New Threat Actor “Grayling” Blamed For Espionage Campaign

Cyber Security Threat Summary:
Security researchers have revealed evidence of a newly discovered APT group that primarily targeted Taiwanese organizations during a cyber-espionage campaign spanning at least four months. Known as "Grayling" according to Symantec, this group initiated their operations in February 2023 and persisted until at least May 2023. Their focus was on pilfering sensitive data from various sectors, including manufacturing, IT, and biomedical companies in Taiwan, as well as victims in the United States, Vietnam, and the Pacific Islands. The group employed DLL sideloading by utilizing the exported API "SbieDll_Hook" to load tools like the Cobalt Strike Stager, which subsequently led to the widely-used post-exploitation tool known as Cobalt Strike Beacon. Additionally, they installed "Havoc," an open-source post-exploitation command-and-control (C2) framework, similar in function to Cobalt Strike. Grayling's tactics involved the use of the publicly available spyware tool NetSpy, the exploitation of a legacy Windows elevation of privileges vulnerability known as CVE-2019-0803, and the downloading and execution of shellcode, as detailed in the report.
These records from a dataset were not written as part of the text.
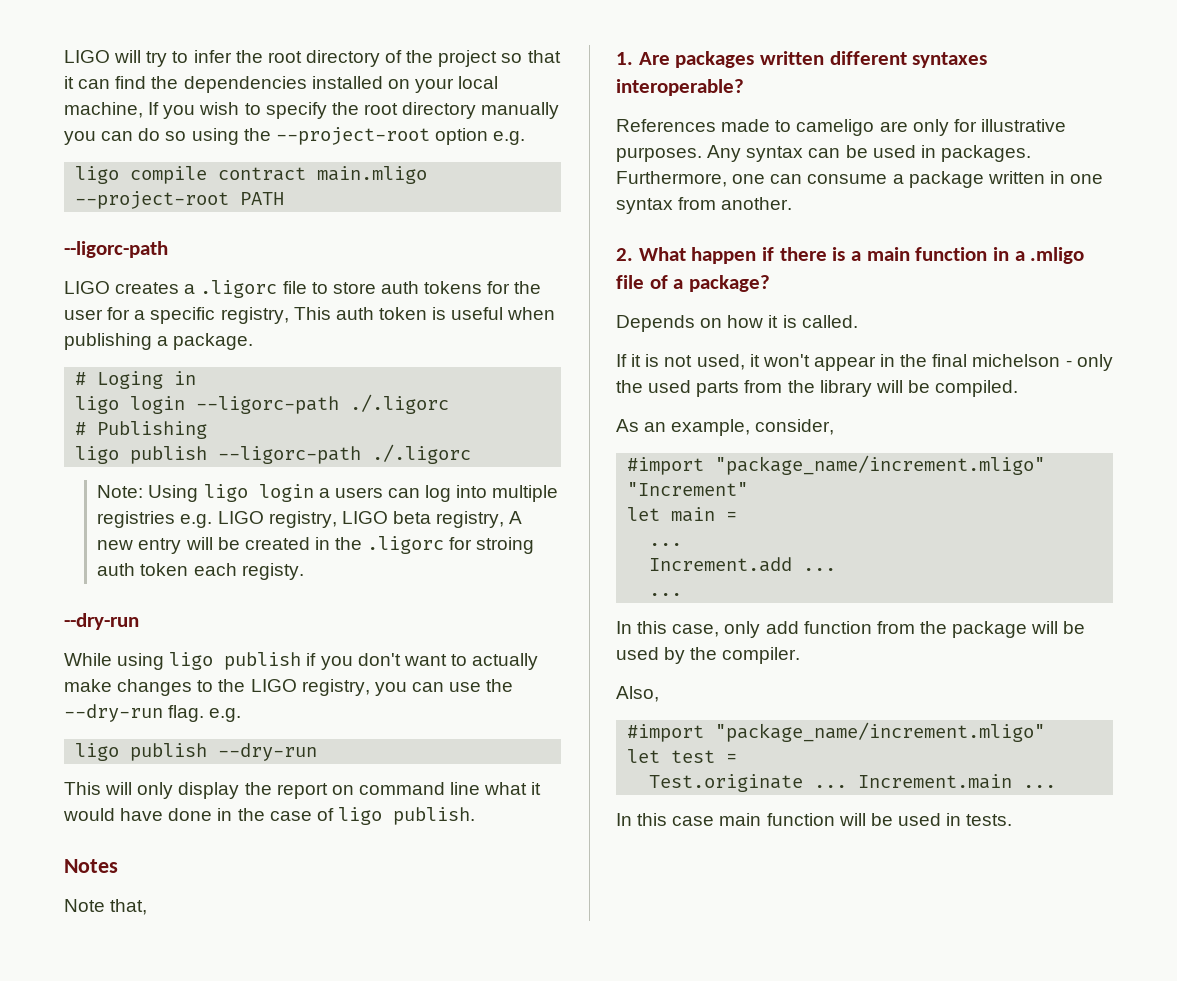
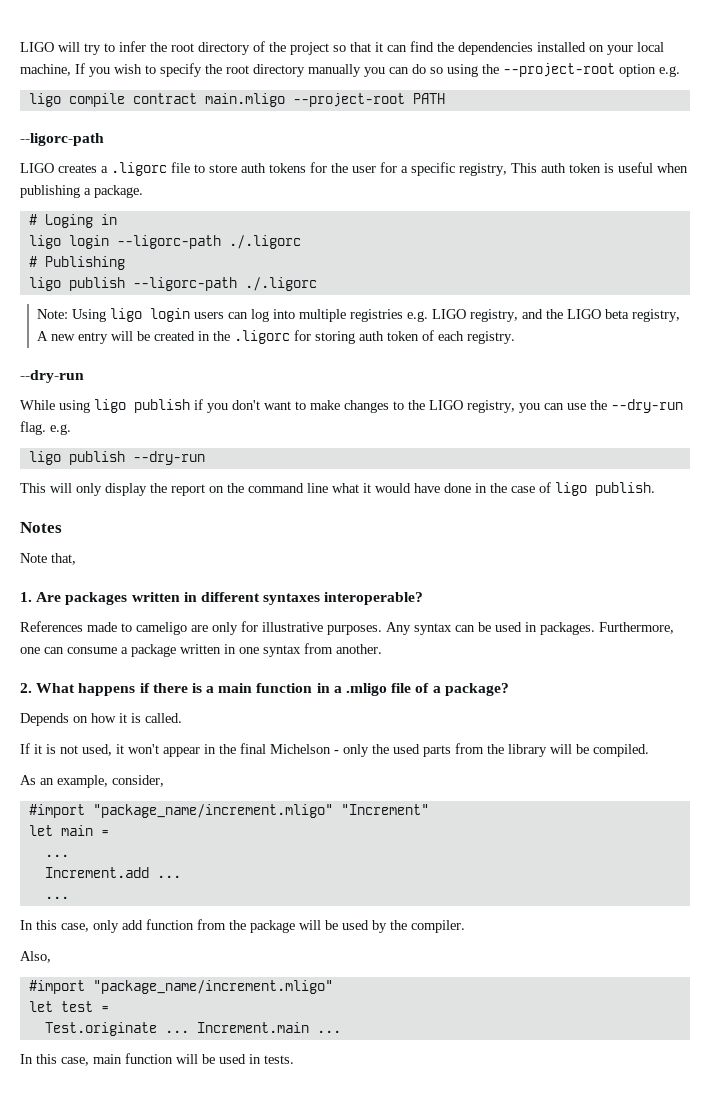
- Note: Using ligo login a users can log into multiple registries e.g. LIGO registry, LIGO beta registry, A new entry will be created in the .ligorc for stroing auth token each registy.
+ Note: Using ligo login users can log into multiple registries e.g. LIGO registry, and the LIGO beta registry, A new entry will be created in the .ligorc for storing auth token of each registry.
- While using ligo publish if you don't want to actually make changes to the LIGO registry, you can use the --dry-run flag. e.g.
+ While using ligo publish if you don't want to make changes to the LIGO registry, you can use the --dry-run flag. e.g.
- This will only display the report on command line what it would have done in the case of ligo publish.
+ This will only display the report on the command line what it would have done in the case of ligo publish.
- 1. Are packages written different syntaxes interoperable?
+ 1. Are packages written in different syntaxes interoperable?
- 2. What happen if there is a main function in a .mligo file of a package?
+ 2. What happens if there is a main function in a .mligo file of a package?
- If it is not used, it won't appear in the final michelson - only the used parts from the library will be compiled.
+ If it is not used, it won't appear in the final Michelson - only the used parts from the library will be compiled.
- In this case main function will be used in tests.
+ In this case, main function will be used in tests.

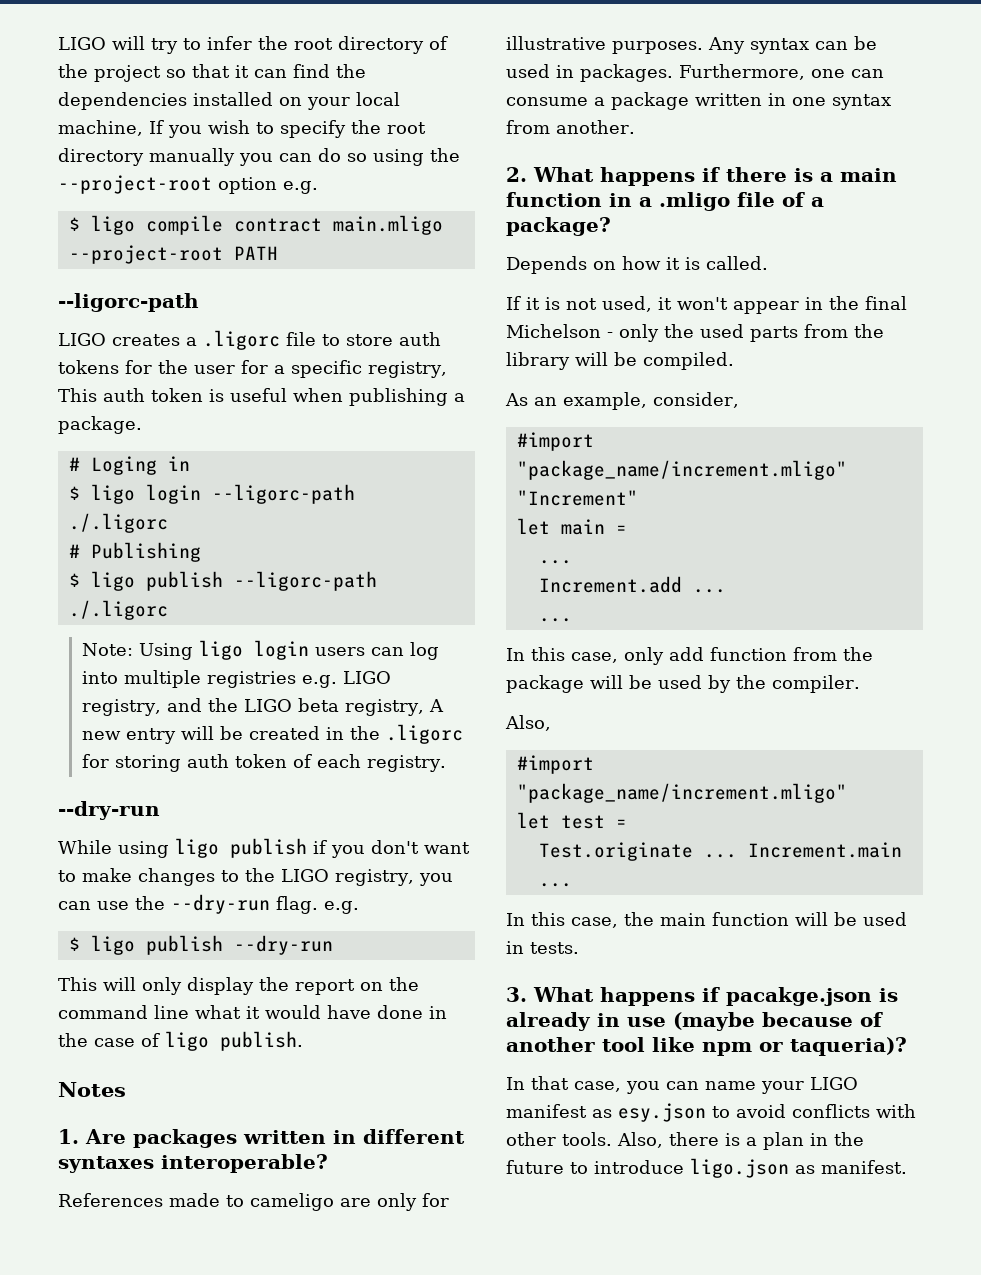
- ligo compile contract main.mligo --project-root PATH
+ $ ligo compile contract main.mligo --project-root PATH
- ligo login --ligorc-path ./.ligorc
+ $ ligo login --ligorc-path ./.ligorc
- ligo publish --ligorc-path ./.ligorc
+ $ ligo publish --ligorc-path ./.ligorc
- ligo publish --dry-run
+ $ ligo publish --dry-run
- Note that,
- In this case, main function will be used in tests.
+ In this case, the main function will be used in tests.
+ 3. What happens if pacakge.json is already in use (maybe because of another tool like npm or taqueria)?
+ In that case, you can name your LIGO manifest as esy.json to avoid conflicts with other tools. Also, there is a plan in the future to introduce ligo.json as manifest.

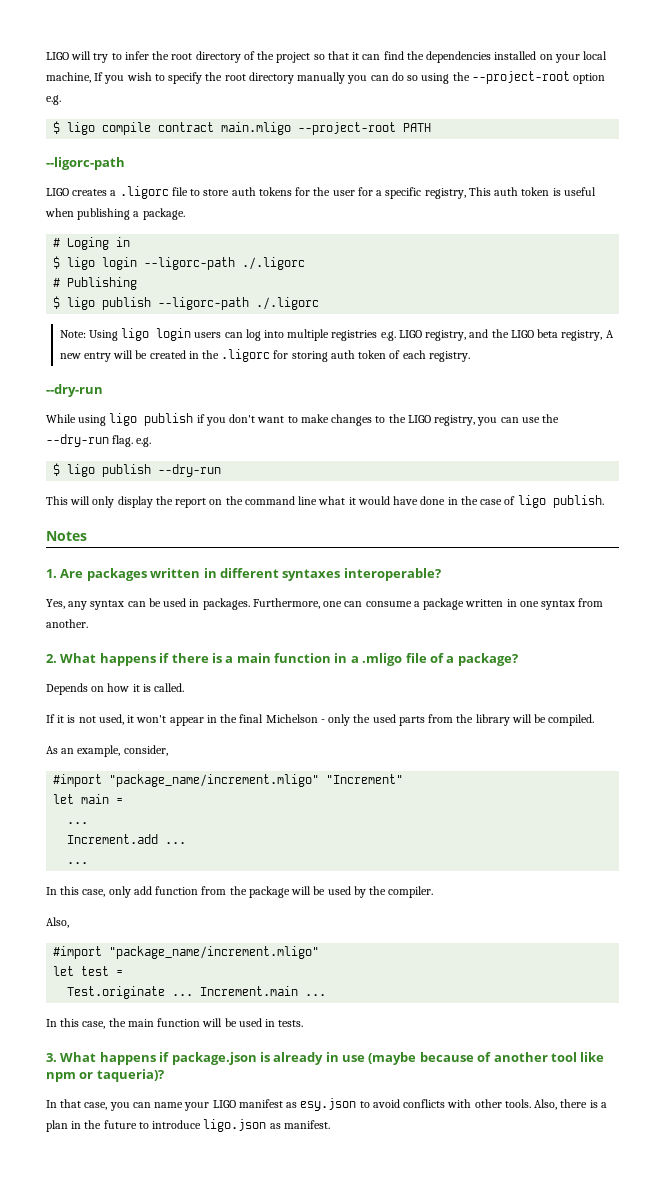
- References made to cameligo are only for illustrative purposes. Any syntax can be used in packages.
+ Yes, any syntax can be used in packages.
- 3. What happens if pacakge.json is already in use (maybe because of another tool like npm or taqueria)?
+ 3. What happens if package.json is already in use (maybe because of another tool like npm or taqueria)?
Security Officer Comments:
The absence of data exfiltration from victim machines doesn't rule out the likelihood of intelligence gathering, according to the security vendor. Grayling, like many APT groups today, blends custom and publicly available tools to operate stealthily. Havoc and Cobalt Strike are favored for their extensive post-exploitation capabilities, often chosen over developing custom tools. This use of public tools complicates attribution for investigators. Grayling's actions, such as process termination, emphasize their commitment to staying hidden. While the vendor didn't explicitly attribute Grayling to a nation-state, their targets align with China's geopolitical interests.

Suggested Correction(s):

  • Organizations can make APT groups’ lives more difficult. Here’s how:
  • Defense-in-depth strategy: A comprehensive defense-in-depth strategy is crucial to combat APTs. This includes implementing multiple layers of security controls, such as strong perimeter defenses, network segmentation, endpoint protection, intrusion detection systems, data encryption, access controls, and continuous monitoring for anomalies.
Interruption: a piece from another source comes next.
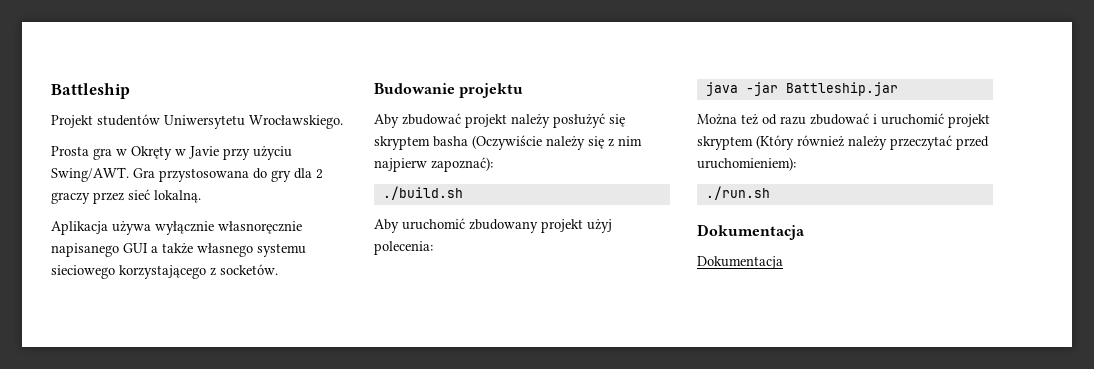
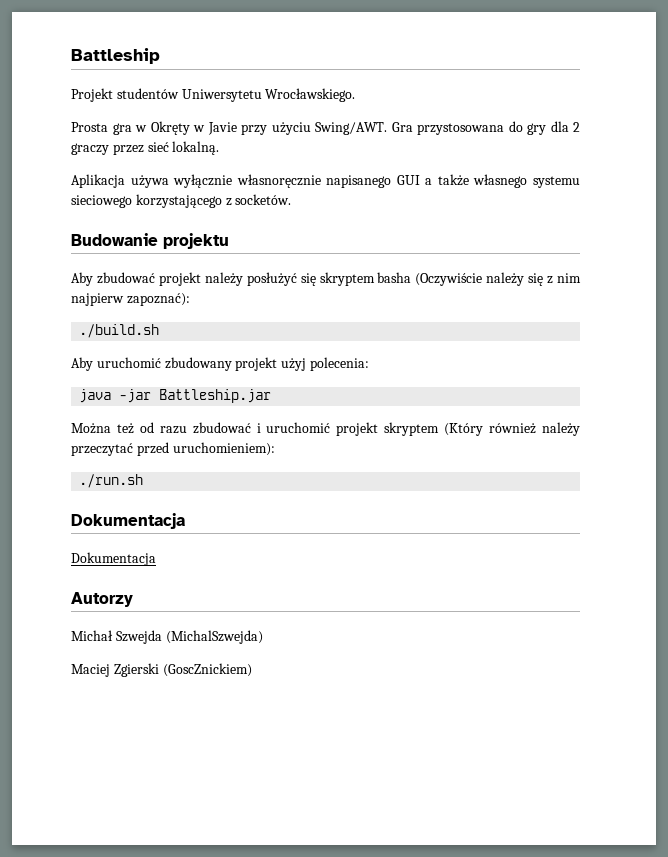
+ Autorzy
+ Michał Szwejda (MichalSzwejda)
+ Maciej Zgierski (GoscZnickiem)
  • Threat intelligence and sharing: Ideally, organizations should actively participate in threat intelligence sharing communities and collaborate with industry peers, government agencies, and security vendors. Sharing information about APTs and their techniques can help detect and mitigate attacks more effectively.
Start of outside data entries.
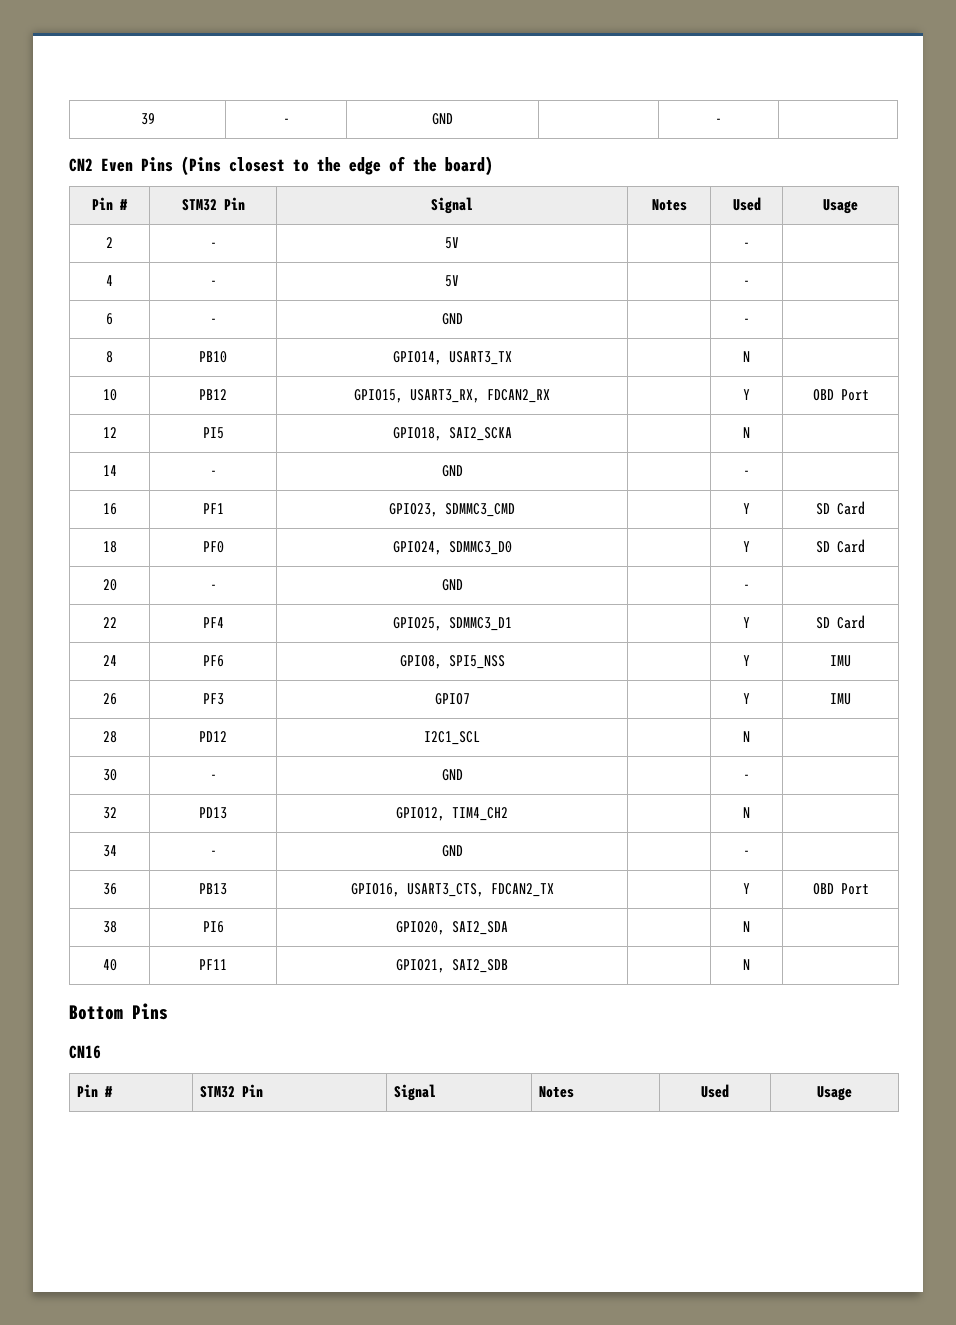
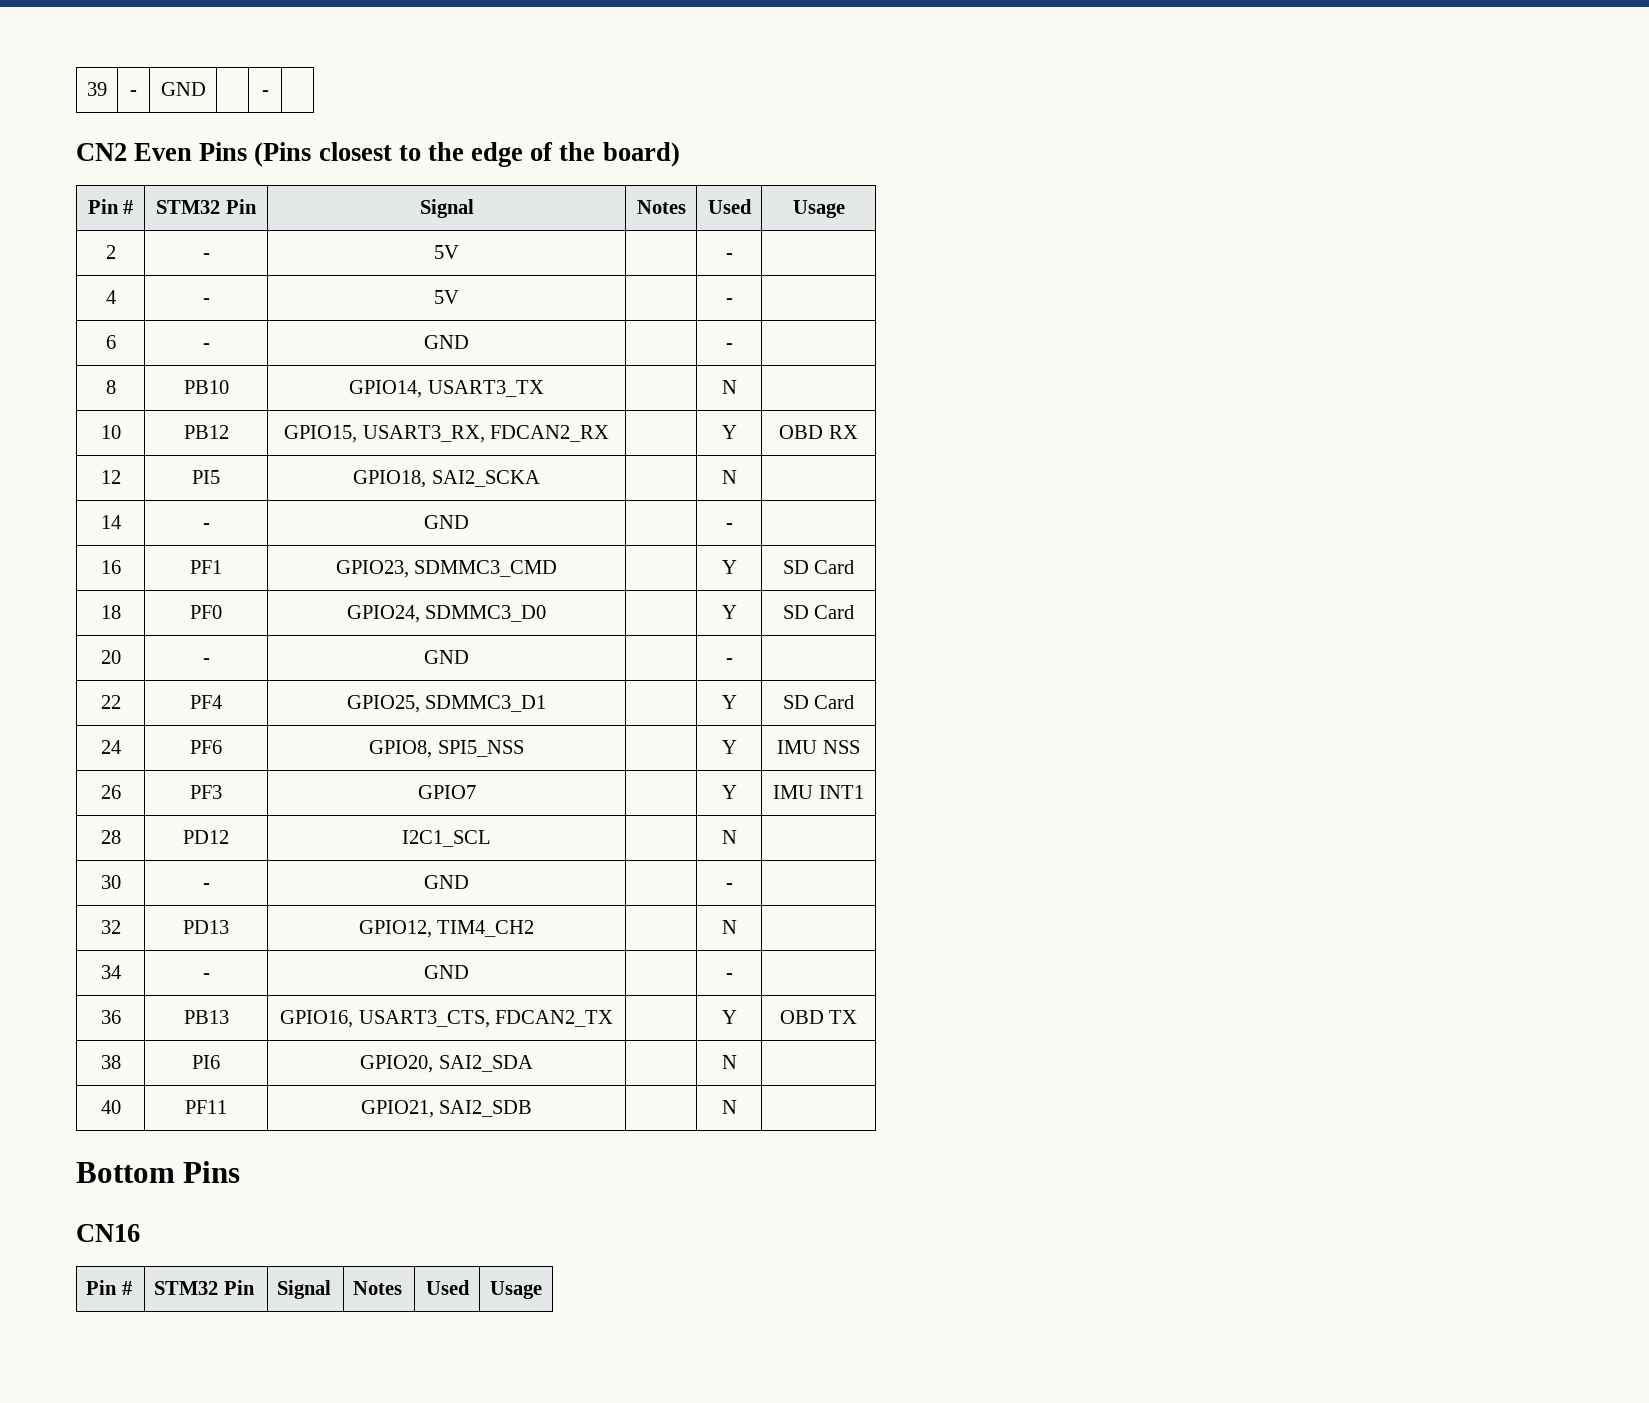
- 10 | PB12 | GPIO15, USART3_RX, FDCAN2_RX | | Y | OBD Port
+ 10 | PB12 | GPIO15, USART3_RX, FDCAN2_RX | | Y | OBD RX
- 24 | PF6 | GPIO8, SPI5_NSS | | Y | IMU
+ 24 | PF6 | GPIO8, SPI5_NSS | | Y | IMU NSS
- 26 | PF3 | GPIO7 | | Y | IMU
+ 26 | PF3 | GPIO7 | | Y | IMU INT1
- 36 | PB13 | GPIO16, USART3_CTS, FDCAN2_TX | | Y | OBD Port
+ 36 | PB13 | GPIO16, USART3_CTS, FDCAN2_TX | | Y | OBD TX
  • Employee education and awareness: Regular security awareness programs, phishing simulations, and training sessions can educate employees about the latest threats, social engineering techniques, and safe computing practices.
  • Incident response and recovery: Despite preventive measures, organizations should have a well-defined incident response plan. This includes incident detection, containment, eradication, and recovery procedures to minimize the impact of APT attacks and restore normal operations.